◆ PROBLEM STATEMENT: Given the entries that follow, write out exactly the lines starting at the one containing "quote number: 096450 -> 096540" and ending at the one containing "total: 1357.37 -> 2189.19", both ends included, and only those.

[Structured diff data]
== Segment start ==
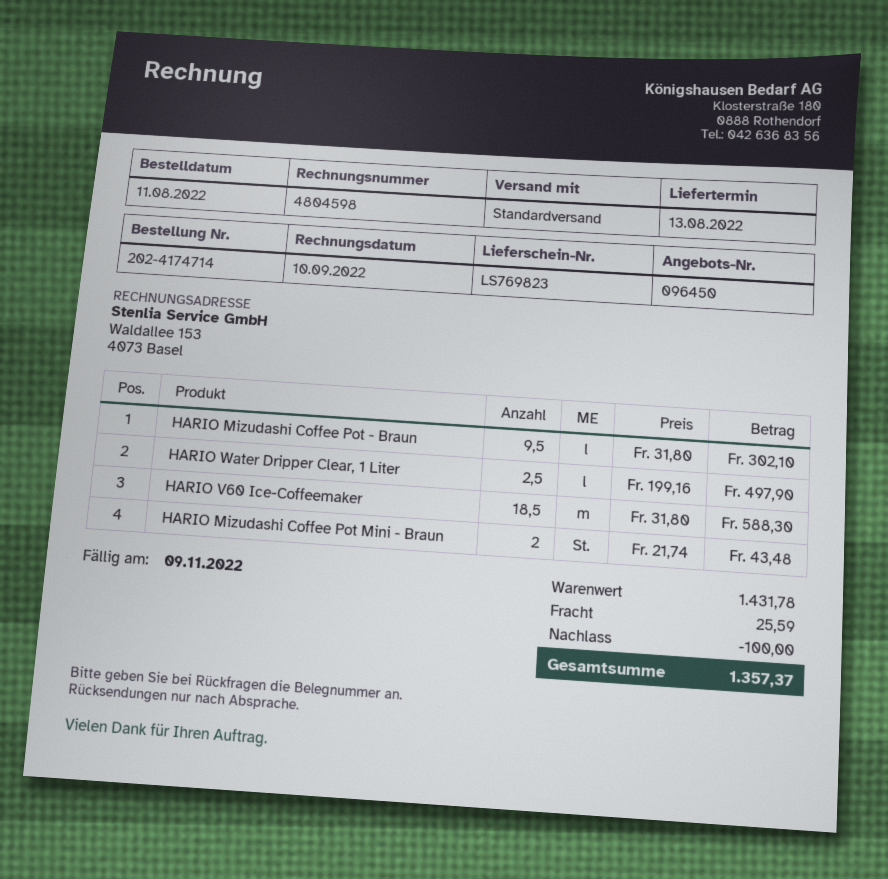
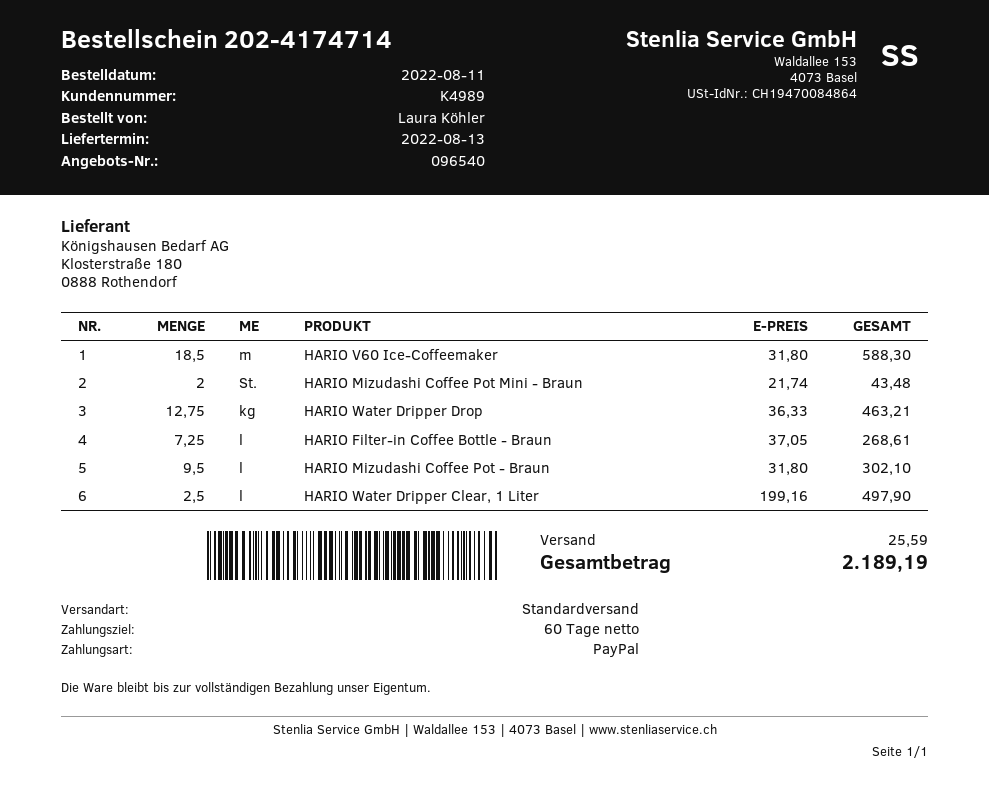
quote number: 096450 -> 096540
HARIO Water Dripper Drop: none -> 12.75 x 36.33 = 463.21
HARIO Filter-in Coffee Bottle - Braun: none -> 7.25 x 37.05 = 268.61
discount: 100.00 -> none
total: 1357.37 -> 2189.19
== Segment end ==
== Segment start ==
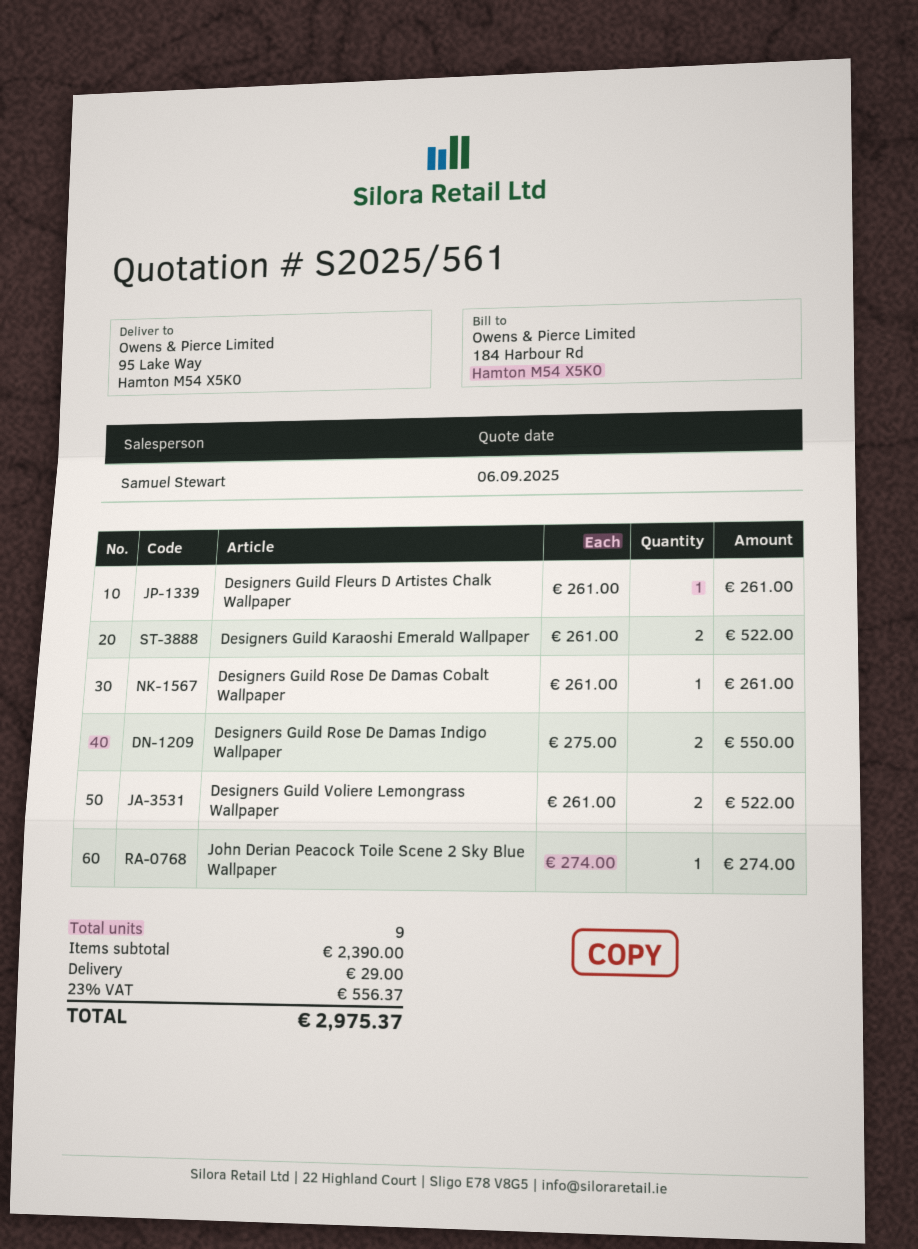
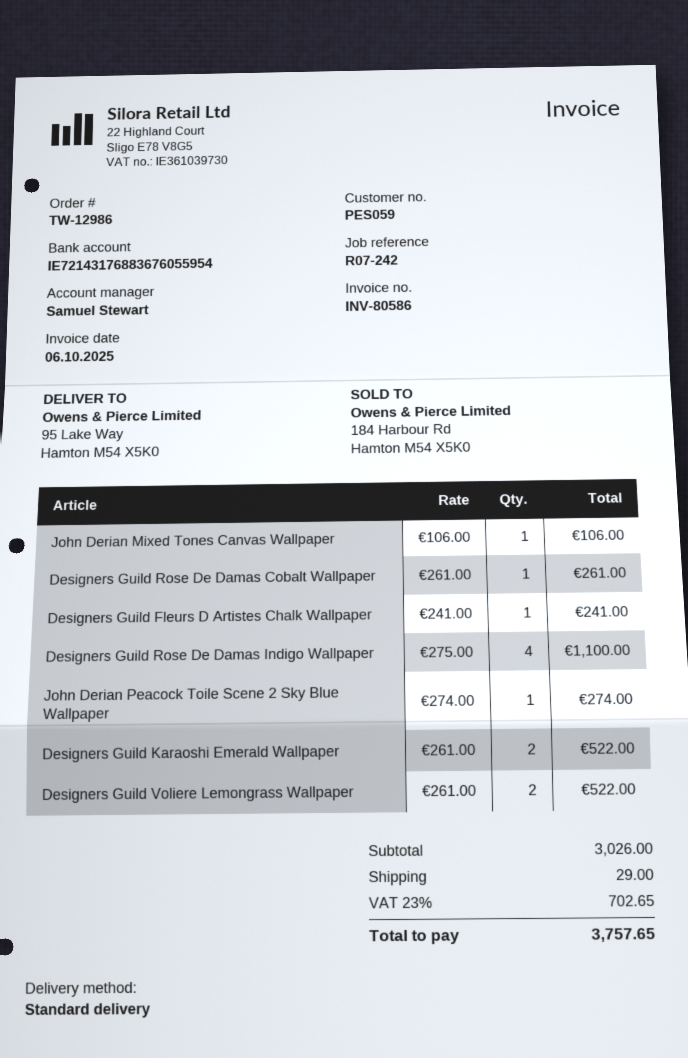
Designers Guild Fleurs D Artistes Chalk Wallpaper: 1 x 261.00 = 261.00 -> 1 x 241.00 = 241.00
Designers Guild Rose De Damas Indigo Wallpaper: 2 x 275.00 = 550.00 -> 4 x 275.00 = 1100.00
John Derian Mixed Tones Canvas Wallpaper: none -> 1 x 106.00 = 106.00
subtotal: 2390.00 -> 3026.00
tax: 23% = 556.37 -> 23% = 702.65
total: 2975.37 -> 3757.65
== Segment end ==
◆ TASK OUTPUT:
quote number: 096450 -> 096540
HARIO Water Dripper Drop: none -> 12.75 x 36.33 = 463.21
HARIO Filter-in Coffee Bottle - Braun: none -> 7.25 x 37.05 = 268.61
discount: 100.00 -> none
total: 1357.37 -> 2189.19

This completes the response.